Foreign affairs and Senate preferences

A comprehensive new survey on attitudes to foreign affairs, and deeper-than-ever dive into Senate voting and the preference question.

We’re still yet to have a new poll of federal voting intention after the election, for whatever that may still be worth, but I would imagine Newspoll will be breaking its drought to mark next week’s resumption of parliament. We do, however, have one of the Lowy Institute’s occasional surveys on attitudes to foreign affairs, the results of which are attractively presented on the organisation’s website.

The headline topic of the poll is Sino-American relations, and the results point to a sharp decline in trust towards China, which a clear majority of respondents rated the “world’s leading economic power”. Even clearer majorities, of around three-quarters, believed China was pursuing regional domination, and that Australia should do more to resist its military activities even if it affected our too-close economic relationship.

However, the poll also finds a further decline in trust in the United States, to add to the body-blow it took when Donald Trump was elected. Of particular interest here are the age breakdowns. Whereas there was little to distinguish the age cohorts in their positive view of the US on Obama’s watch, respondents in their youth and early middle-age now take a substantially more negative view than older ones.
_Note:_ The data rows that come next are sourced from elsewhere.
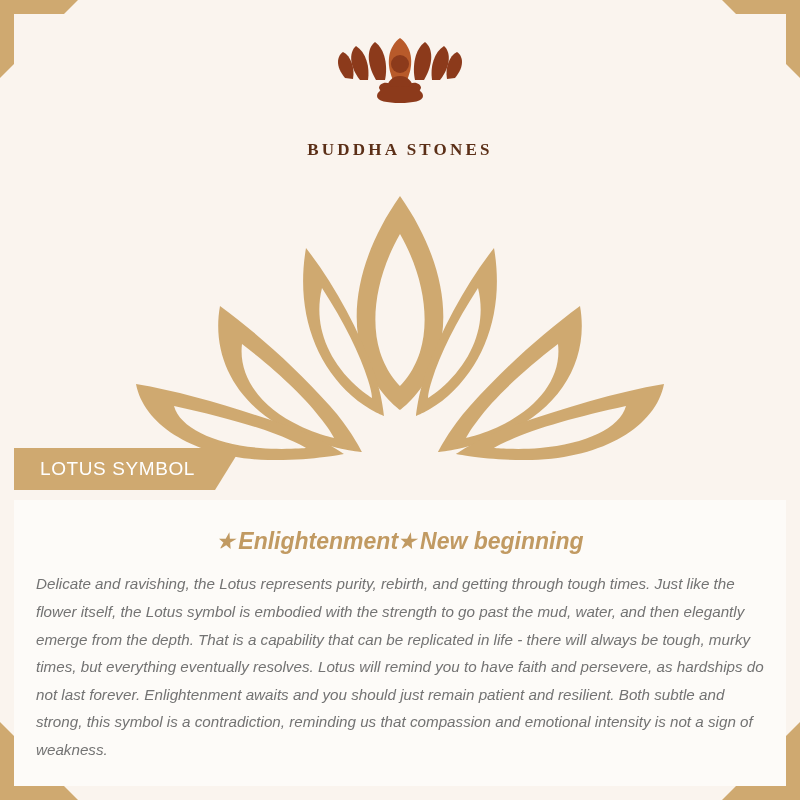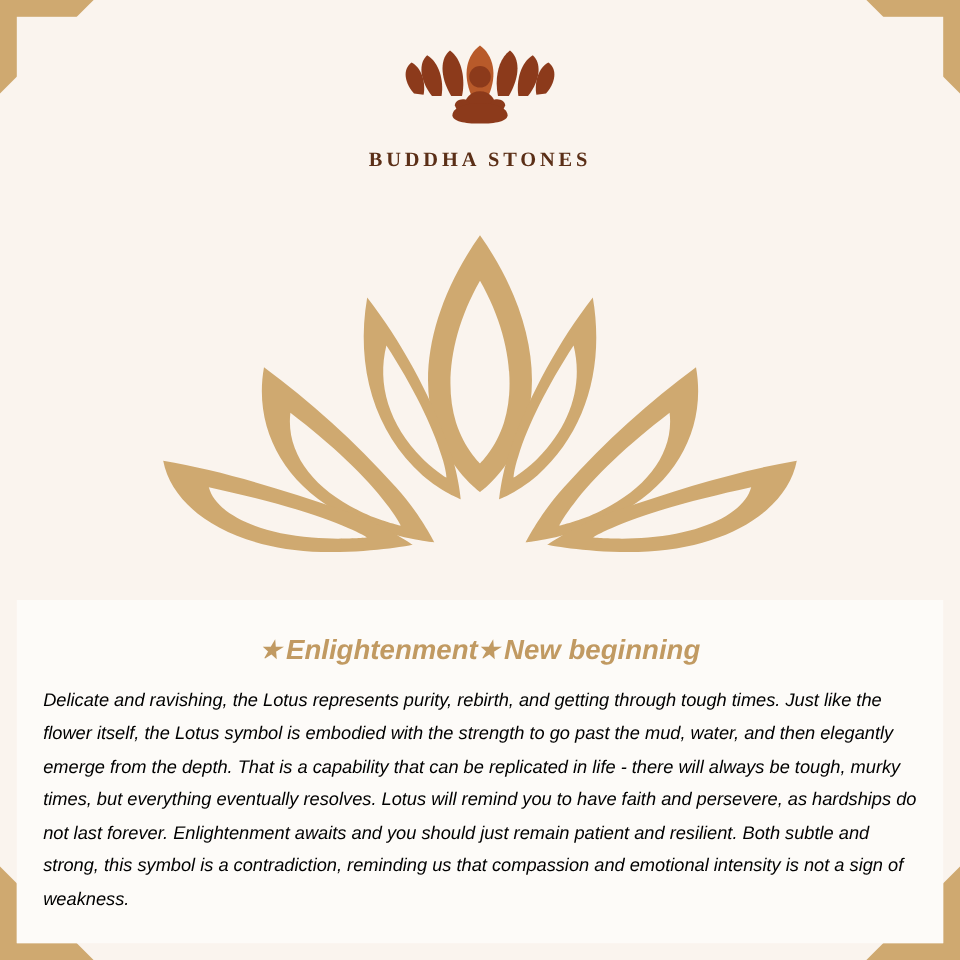"BUDDHA STONES" .brand-name { margin-top: 4px -> 22px }
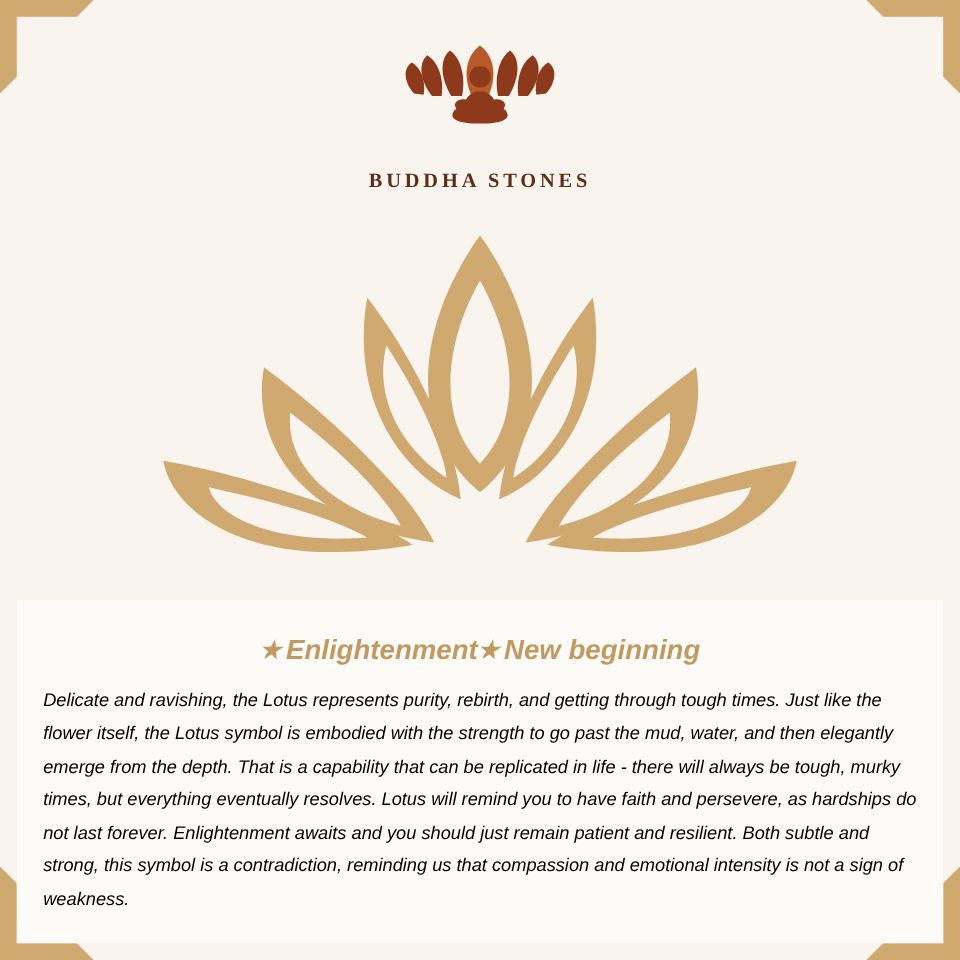"LOTUS SYMBOL" div.tag { html: none -> <div> <span>LOTUS SYMBOL</span> </div> }
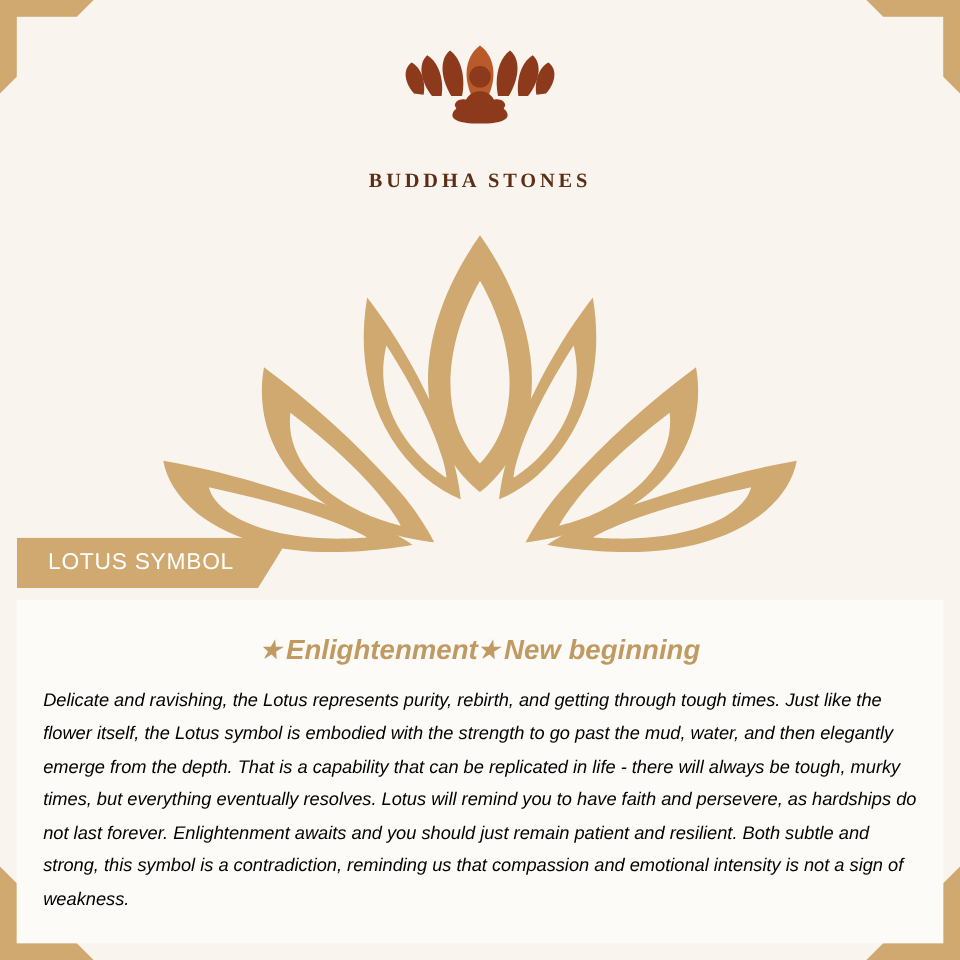"Delicate and ravishing, the Lotus" .body-copy { color: #000000 -> #737373 }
Relatedly, the highly negative and worsening view of Trump personally, while evident across all age cohorts, is most pronounced among the young. This carries through to a head-to-head question on whether respondents should prioritise strong relations with the United States or China, with a majority of those aged 18-30 favouring China, and a large majority of the 60-plus cohort favouring the United States.

Beyond that, the survey offers no end of interesting material:

• Respondents were asked about their satisfaction with democracy – which, one often reads, is in freefall throughout the western world, particularly among the young. However, the Lowy Institute’s yearly tracking of this question going back to 2012 doesn’t show any such thing. If anything, there seems to be a slight trend in favour of the response that “democracy is preferable to any other kind of government”, which is up three on last year at 65%. While the young are less sold on this notion than the old, there has been a solid improving trend among the 18-to-30 cohort, with this year’s result up six on last year’s to 55%, a new high over the course of the series.

• Evaluations were sought on a limited sample of foreign leaders, specifically concerning whether they could be trusted in world affairs. Donald Trump ranked down alongside Vladimir Putin, while Jacinda Ardern recorded near-unanimous acclaim, with 88% expressing either a lot of or some confidence. New Zealand was rated “Australia’s best friend” out of six available options by 59%, up from six since 2017.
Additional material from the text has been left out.